[Data records]
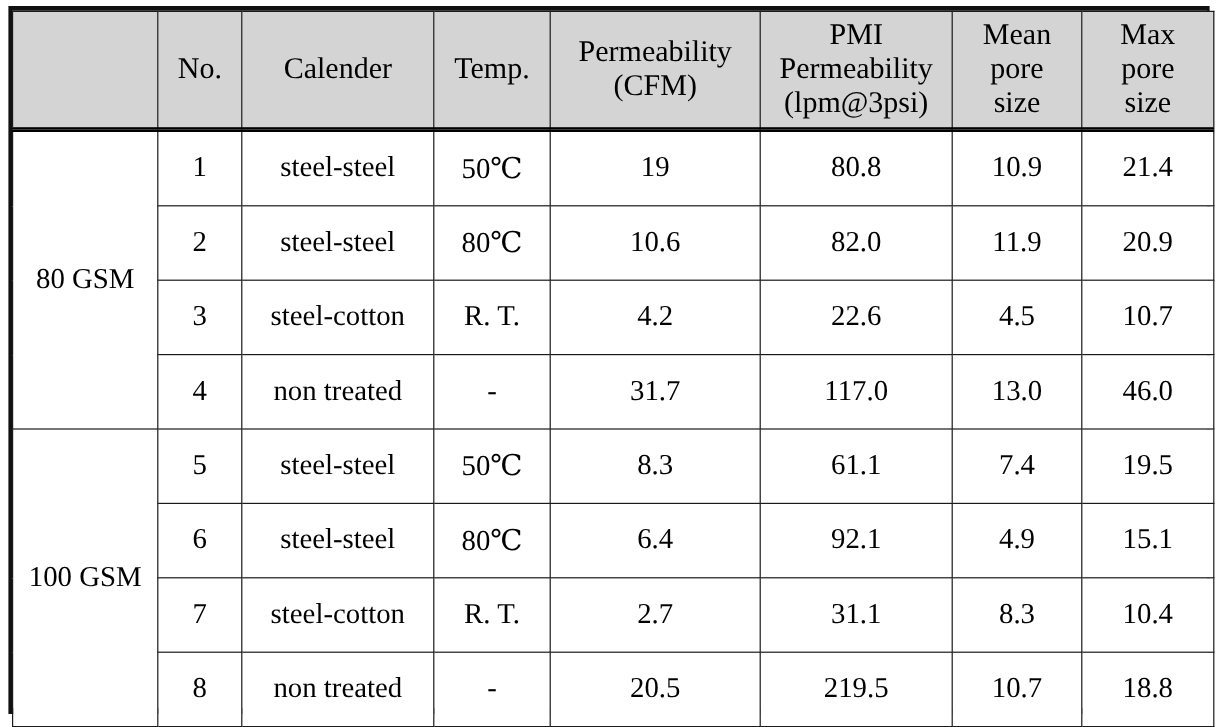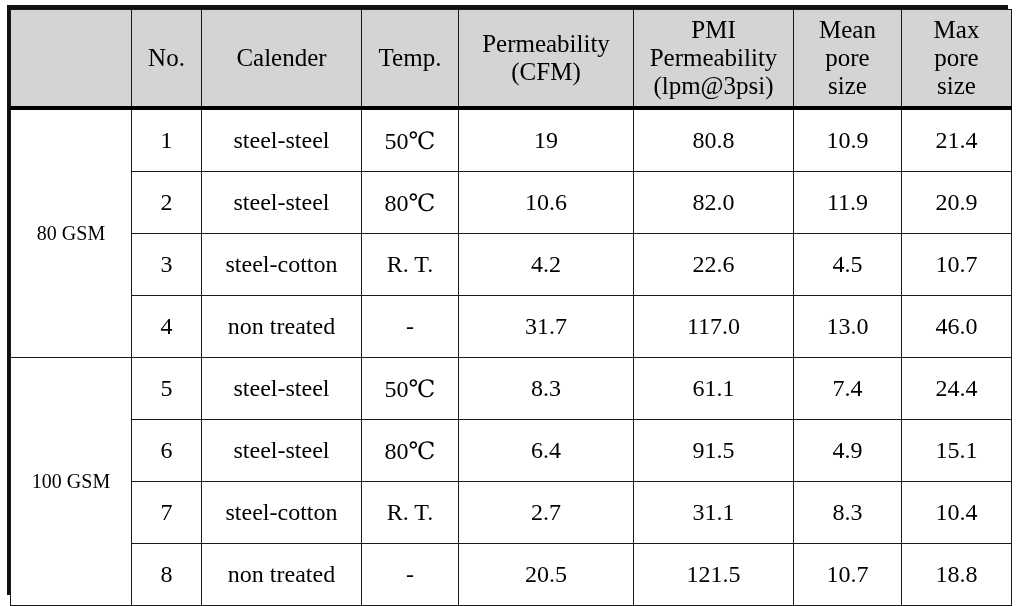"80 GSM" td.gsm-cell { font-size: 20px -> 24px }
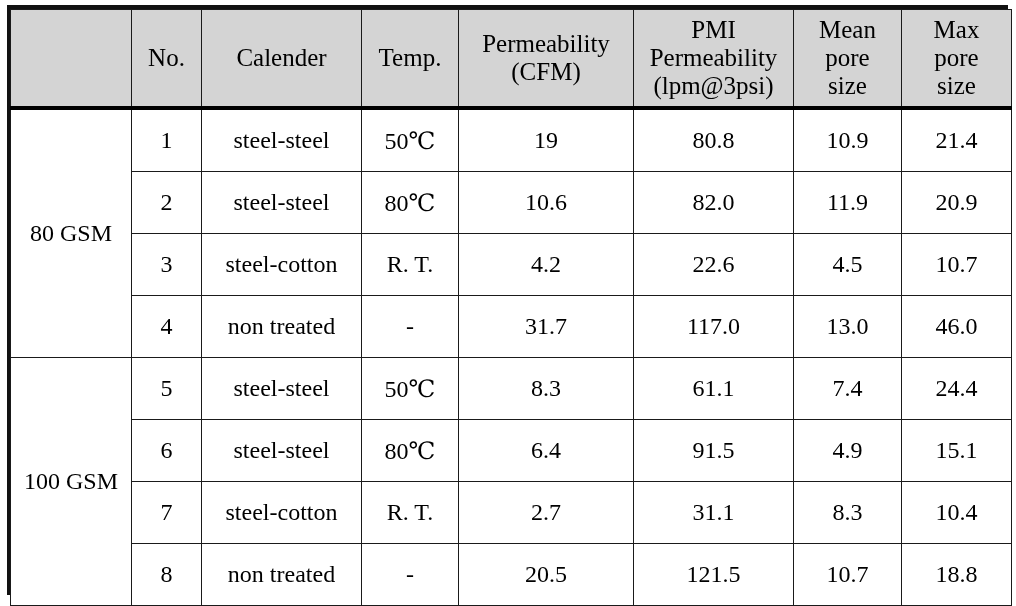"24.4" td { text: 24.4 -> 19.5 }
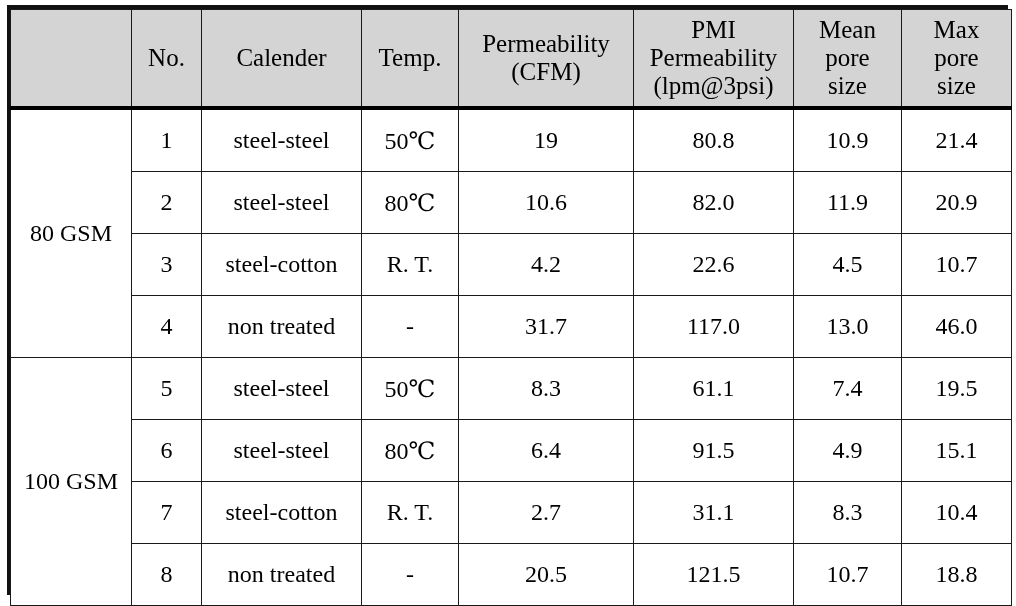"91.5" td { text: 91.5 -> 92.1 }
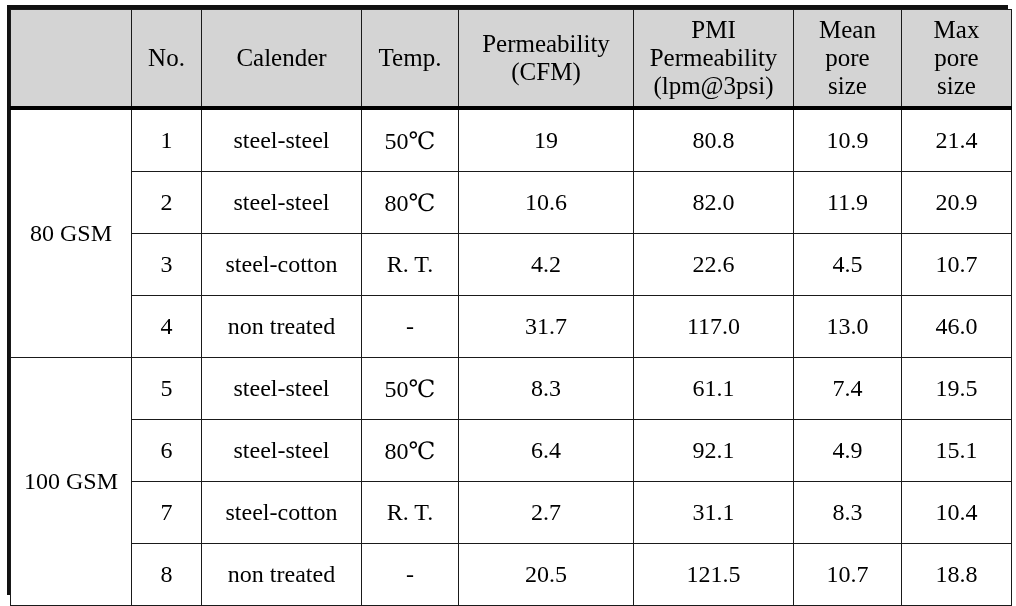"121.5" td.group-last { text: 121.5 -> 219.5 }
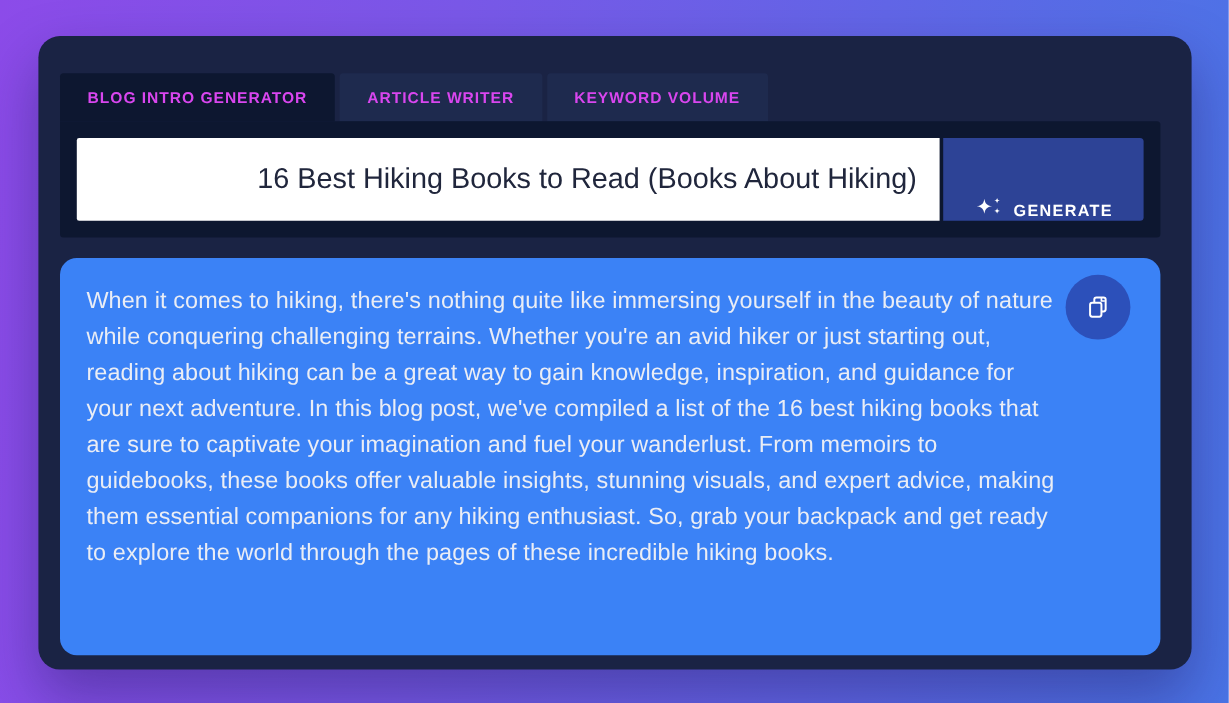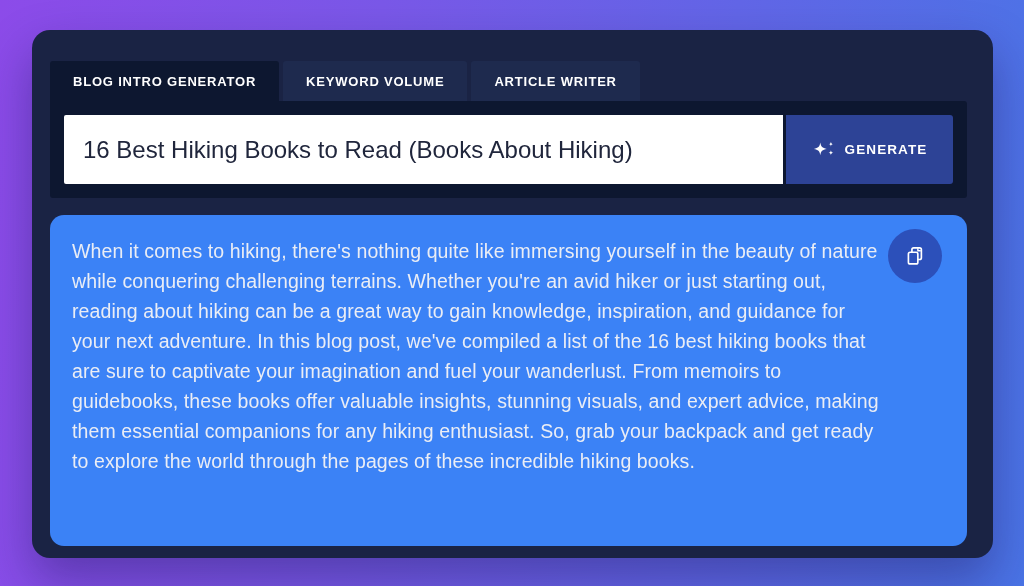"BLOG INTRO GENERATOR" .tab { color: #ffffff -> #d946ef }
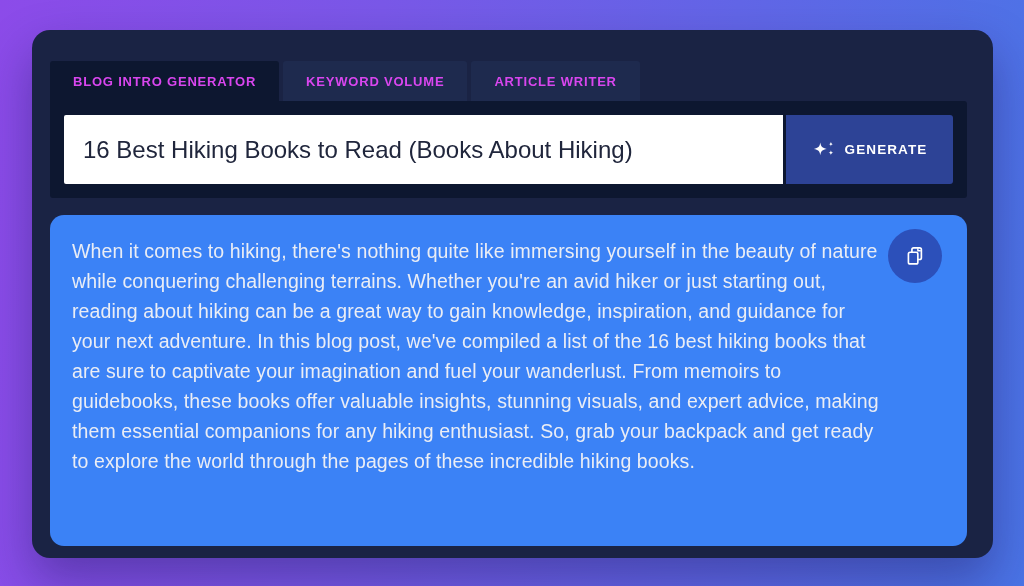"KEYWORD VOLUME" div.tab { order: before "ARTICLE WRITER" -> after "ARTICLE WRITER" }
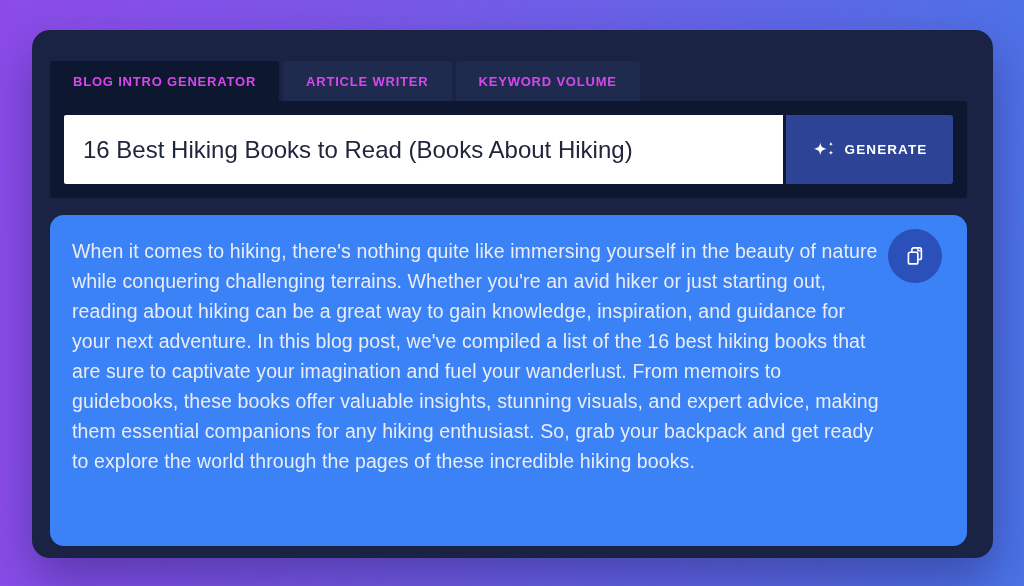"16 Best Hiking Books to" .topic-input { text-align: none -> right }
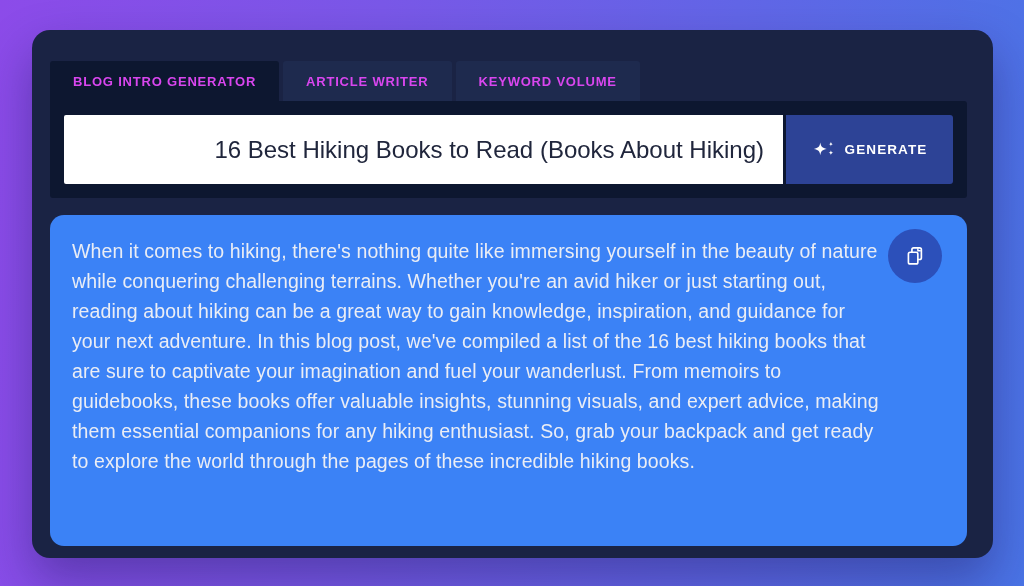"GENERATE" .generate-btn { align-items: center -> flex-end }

Your objective
The entries are to be copied exactly, and each image is to be omitted.

Completed task
"80 GSM" td.gsm-cell { font-size: 20px -> 24px }
"24.4" td { text: 24.4 -> 19.5 }
"91.5" td { text: 91.5 -> 92.1 }
"121.5" td.group-last { text: 121.5 -> 219.5 }
"BLOG INTRO GENERATOR" .tab { color: #ffffff -> #d946ef }
"KEYWORD VOLUME" div.tab { order: before "ARTICLE WRITER" -> after "ARTICLE WRITER" }
"16 Best Hiking Books to" .topic-input { text-align: none -> right }
"GENERATE" .generate-btn { align-items: center -> flex-end }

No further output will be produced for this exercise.